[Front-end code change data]
● ● ● ●

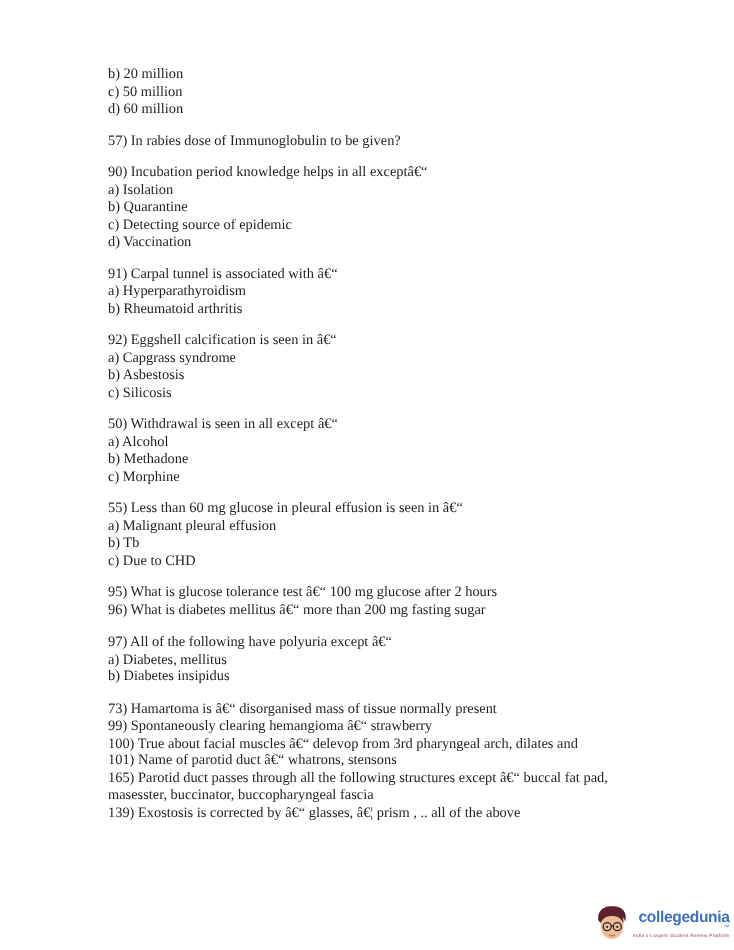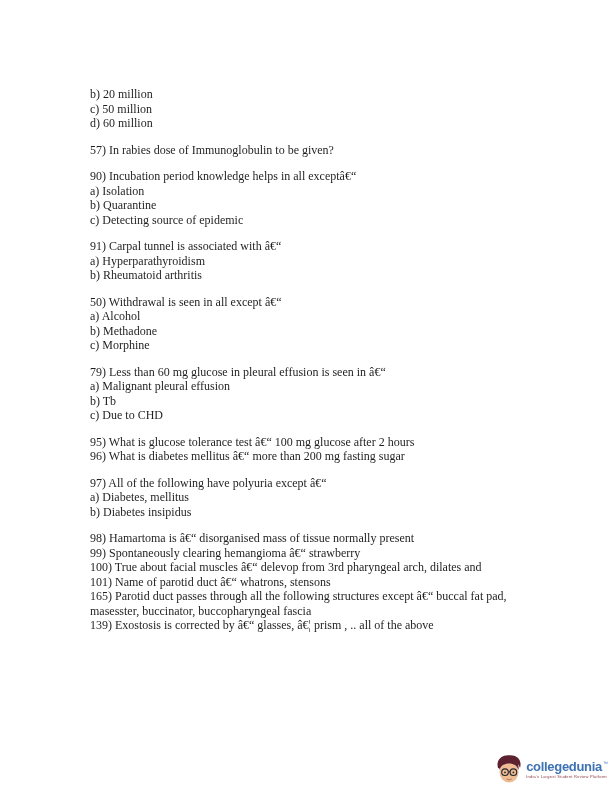"b) 20 million" .content { top: 87px -> 54px }
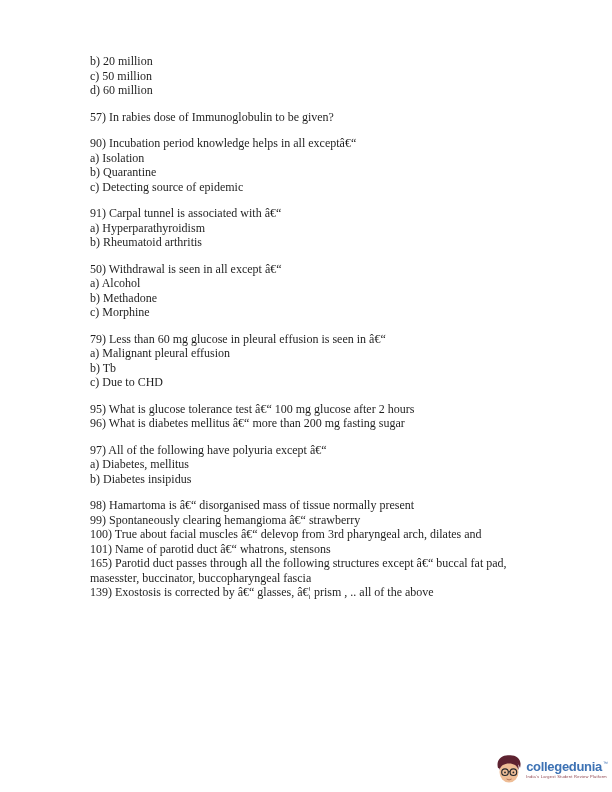"d) Vaccination" div.line { html: none -> <div>d) Vaccination</div> }
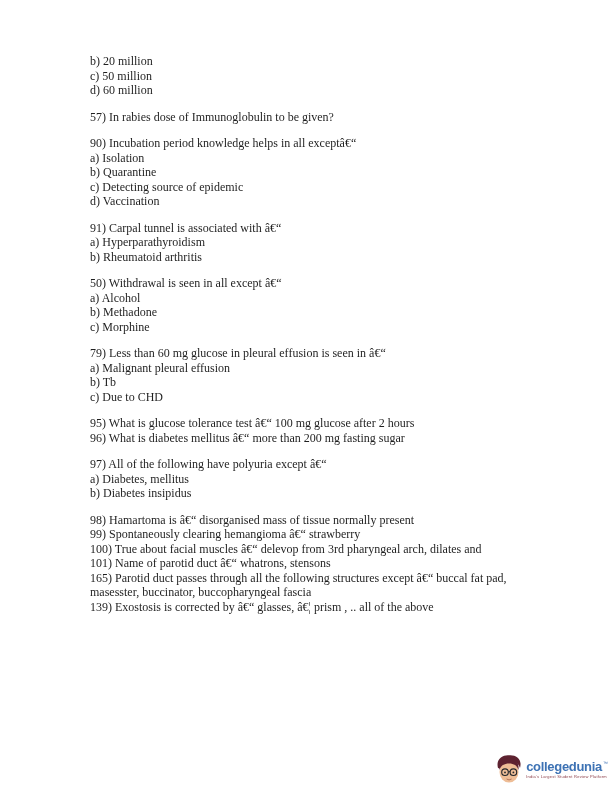"92) Eggshell calcification is seen" div.block { html: none -> <div> <div>92) Eggshell calcification is seen in â€“</div> <div>a) Capgrass syndrome</div> <div>b) Asbestosis</div> <div>c) Silicosis</div> </div> }
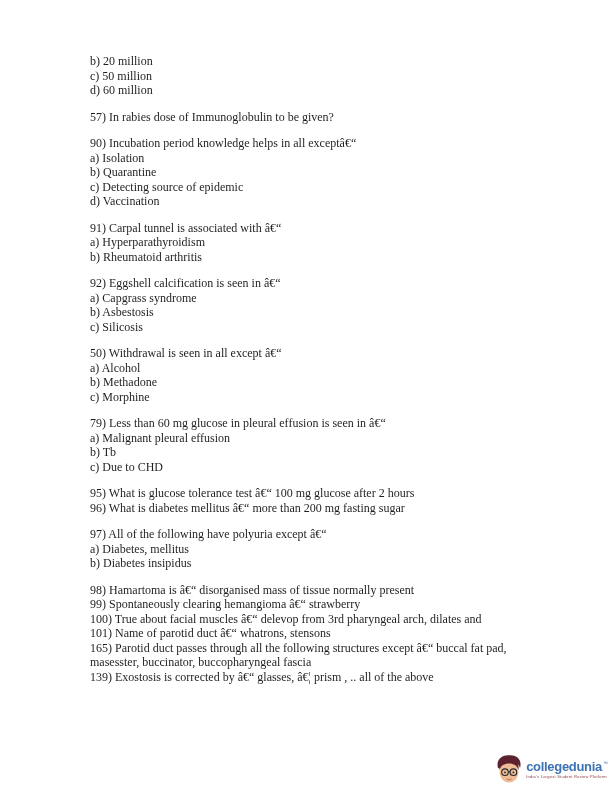"79) Less than 60 mg" div.line { text: 79 -> 55 }
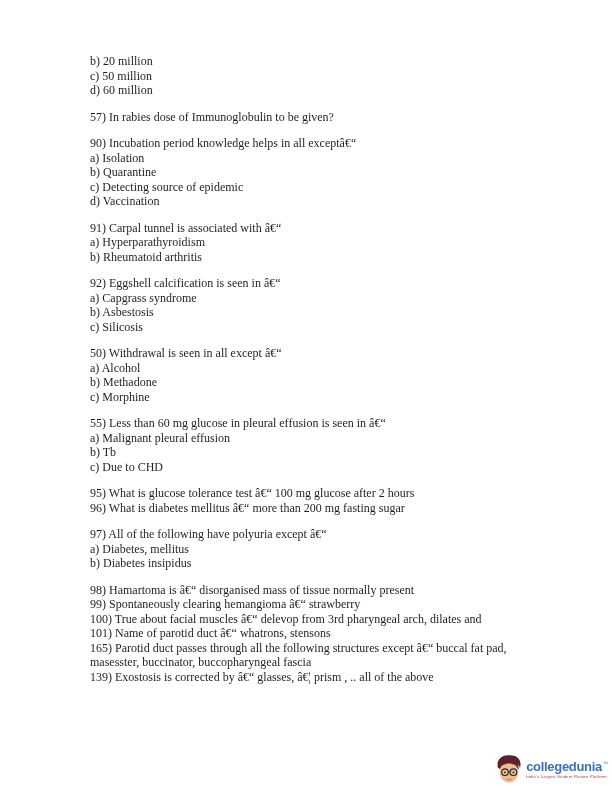"98) Hamartoma is â€“ disorganised" div.line { text: 98 -> 73 }
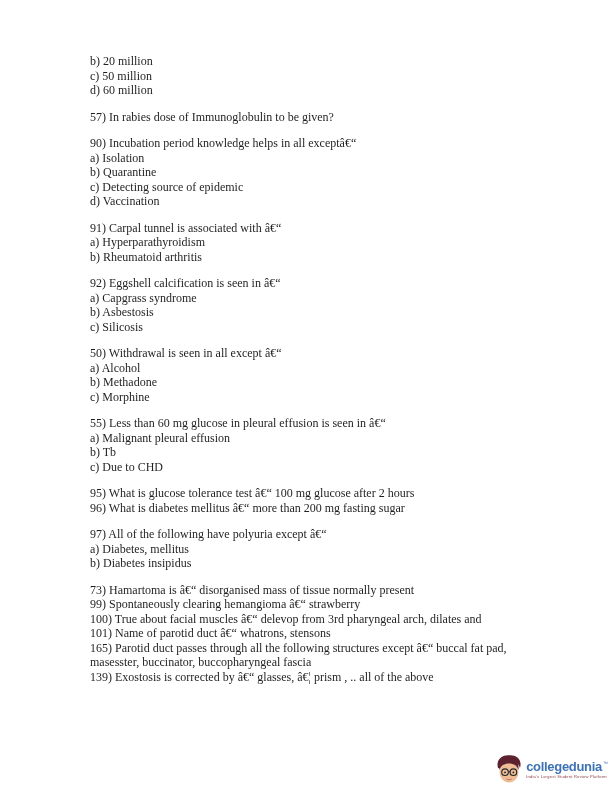"collegedunia" .brand-row { align-items: flex-start -> flex-end; flex-direction: none -> column }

● ● ● ●

* [TASK ITEM]
What is wanted is a verbatim transcription of every record above, pictures excluded.

* [SOLUTION TO THIS TASK]
"b) 20 million" .content { top: 87px -> 54px }
"d) Vaccination" div.line { html: none -> <div>d) Vaccination</div> }
"92) Eggshell calcification is seen" div.block { html: none -> <div> <div>92) Eggshell calcification is seen in â€“</div> <div>a) Capgrass syndrome</div> <div>b) Asbestosis</div> <div>c) Silicosis</div> </div> }
"79) Less than 60 mg" div.line { text: 79 -> 55 }
"98) Hamartoma is â€“ disorganised" div.line { text: 98 -> 73 }
"collegedunia" .brand-row { align-items: flex-start -> flex-end; flex-direction: none -> column }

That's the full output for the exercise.